▸ Content revision data:
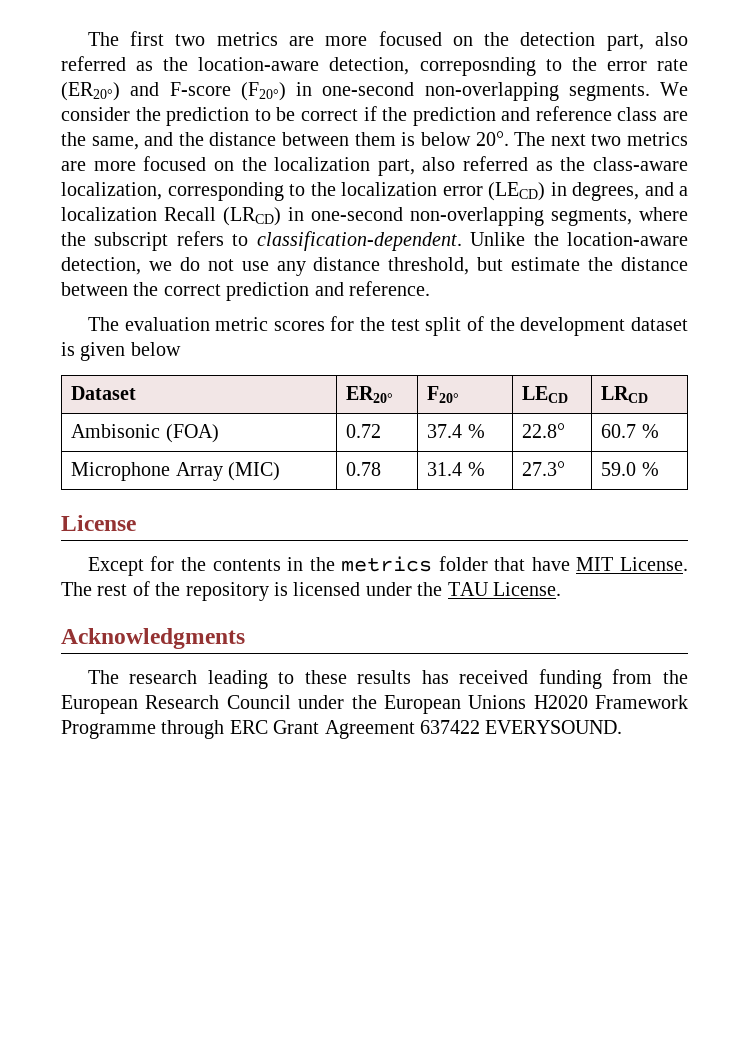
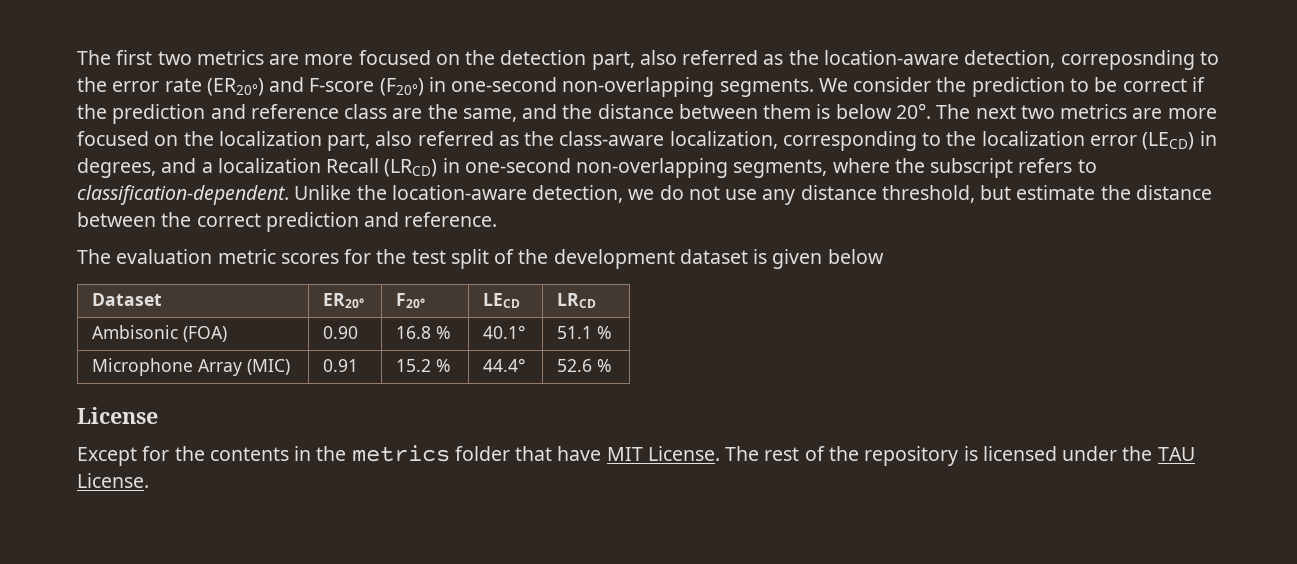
[346,424,382,438] [427,424,485,438] [522,423,566,438] [601,424,637,438] 0.72 | 37.4 % | 22.8° | 60.7 -> [323,326,359,339] [396,326,452,339] [483,325,526,339] [557,326,593,339] 0.90 | 16.8 % | 40.1° | 51.1
[346,462,382,476] [427,462,485,476] [522,461,566,476] [601,462,637,476] 0.78 | 31.4 % | 27.3° | 59.0 -> [323,359,359,372] [396,359,452,372] [483,358,526,372] [557,359,593,372] 0.91 | 15.2 % | 44.4° | 52.6
[61,628,245,649] [87,669,688,689] [61,695,688,714] [61,720,623,739] // Acknowledgments // The research leading to these results has received funding from the European Research Council under the European Unions H2020 Framework Programme through ERC Grant Agreement 637422 EVERYSOUND. -> (149, 480) none

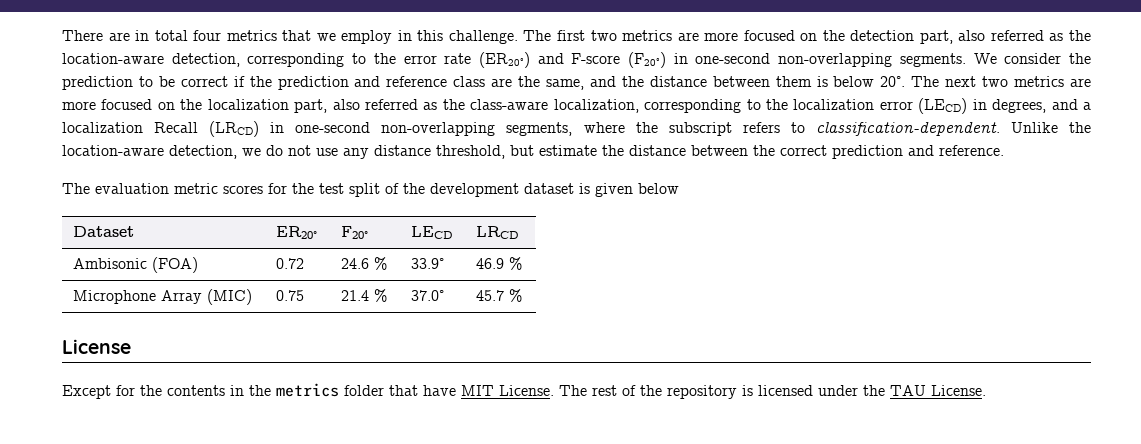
(77, 57) none -> [62,30,518,44] There are in total four metrics that we employ in this challenge.
[1060,50,1195,70] correposnding -> [247,53,345,67] corresponding
[323,326,359,339] [396,326,452,339] [483,325,526,339] [557,326,593,339] 0.90 | 16.8 % | 40.1° | 51.1 -> [276,258,305,269] [341,257,388,270] [411,258,445,269] [476,258,505,269] 0.72 | 24.6 % | 33.9° | 46.9
[323,359,359,372] [396,359,452,372] [483,358,526,372] [557,359,593,372] 0.91 | 15.2 % | 44.4° | 52.6 -> [276,290,305,301] [341,289,388,302] [411,290,445,301] [476,290,505,301] 0.75 | 21.4 % | 37.0° | 45.7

▸ EXERCISE:
Your output must be the exact lines from the one containing "(77, 57) none" through the end of the data above, both included, and nothing more.

▸ RESPONSE FOR THIS EXERCISE:
(77, 57) none -> [62,30,518,44] There are in total four metrics that we employ in this challenge.
[1060,50,1195,70] correposnding -> [247,53,345,67] corresponding
[323,326,359,339] [396,326,452,339] [483,325,526,339] [557,326,593,339] 0.90 | 16.8 % | 40.1° | 51.1 -> [276,258,305,269] [341,257,388,270] [411,258,445,269] [476,258,505,269] 0.72 | 24.6 % | 33.9° | 46.9
[323,359,359,372] [396,359,452,372] [483,358,526,372] [557,359,593,372] 0.91 | 15.2 % | 44.4° | 52.6 -> [276,290,305,301] [341,289,388,302] [411,290,445,301] [476,290,505,301] 0.75 | 21.4 % | 37.0° | 45.7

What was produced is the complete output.